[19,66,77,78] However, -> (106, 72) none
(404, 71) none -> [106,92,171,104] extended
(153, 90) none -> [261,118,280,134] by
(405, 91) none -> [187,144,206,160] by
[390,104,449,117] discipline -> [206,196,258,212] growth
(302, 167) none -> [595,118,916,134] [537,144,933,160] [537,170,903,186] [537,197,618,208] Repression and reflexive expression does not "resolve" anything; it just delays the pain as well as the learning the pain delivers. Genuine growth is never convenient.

········

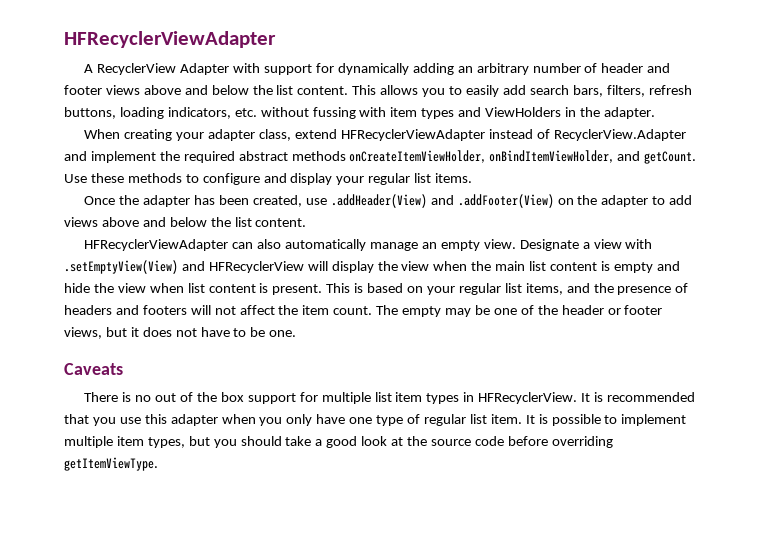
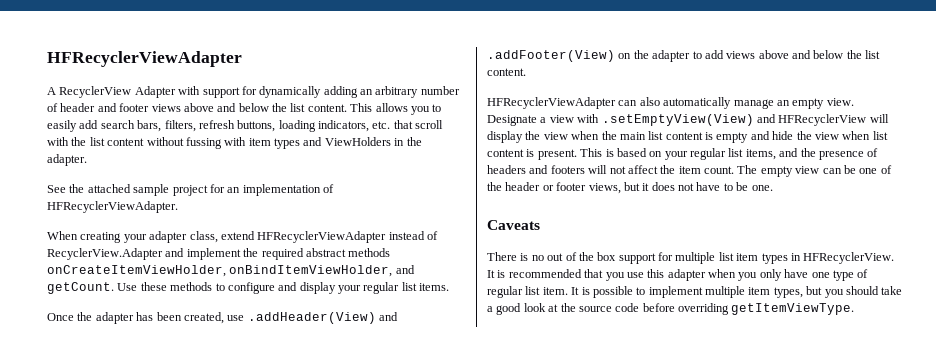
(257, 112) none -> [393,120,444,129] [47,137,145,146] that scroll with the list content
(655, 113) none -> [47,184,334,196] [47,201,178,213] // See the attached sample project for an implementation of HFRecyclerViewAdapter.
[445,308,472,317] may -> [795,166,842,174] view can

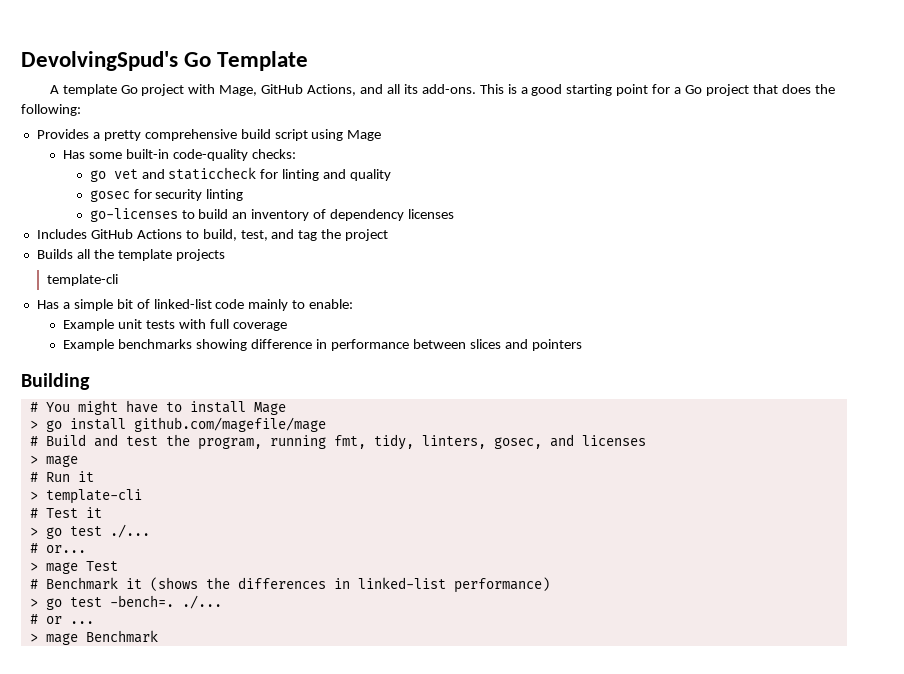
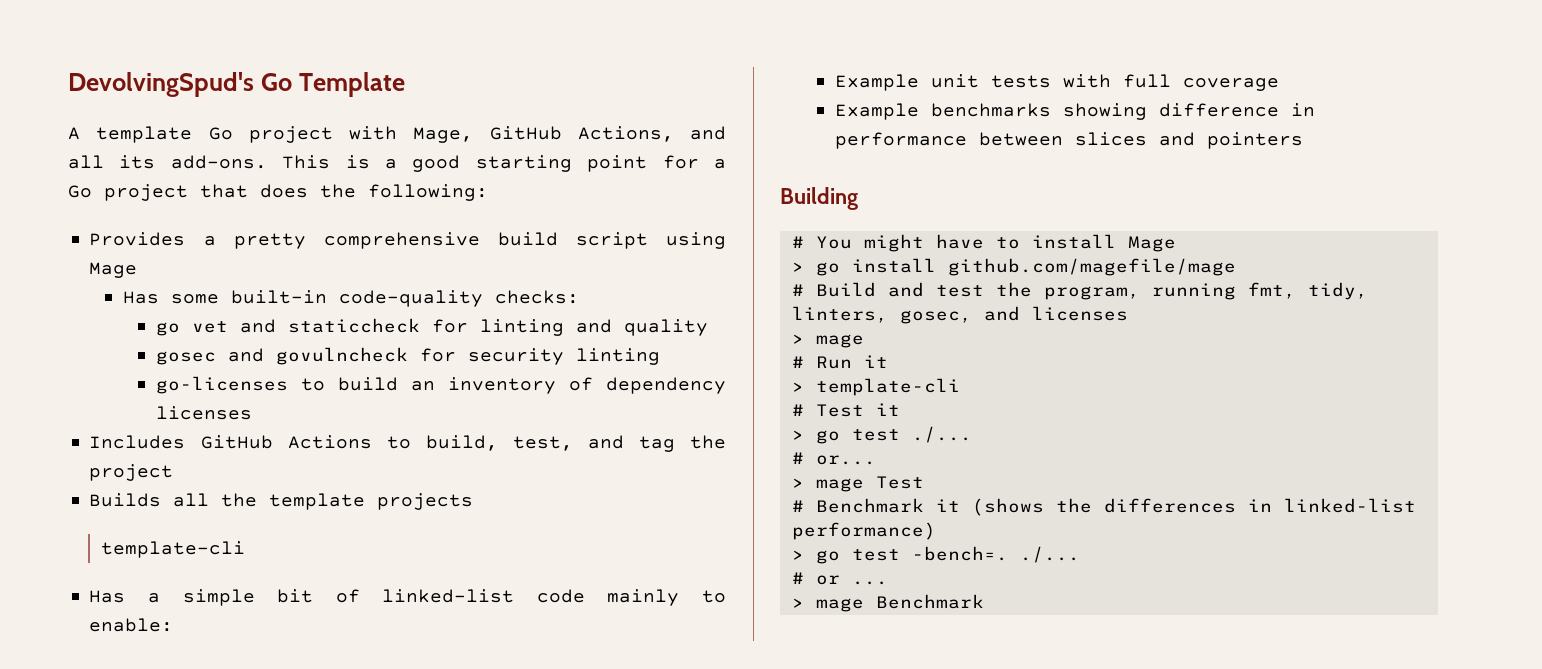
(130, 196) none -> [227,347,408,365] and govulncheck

········

(ASSIGNED TASK): Out of the listing above, reproduce exactly the lines from the one with "(405, 91) none -> [187,144,206,160] by" up to and including the one with "[390,104,449,117] discipline ->".

(TASK OUTPUT):
(405, 91) none -> [187,144,206,160] by
[390,104,449,117] discipline -> [206,196,258,212] growth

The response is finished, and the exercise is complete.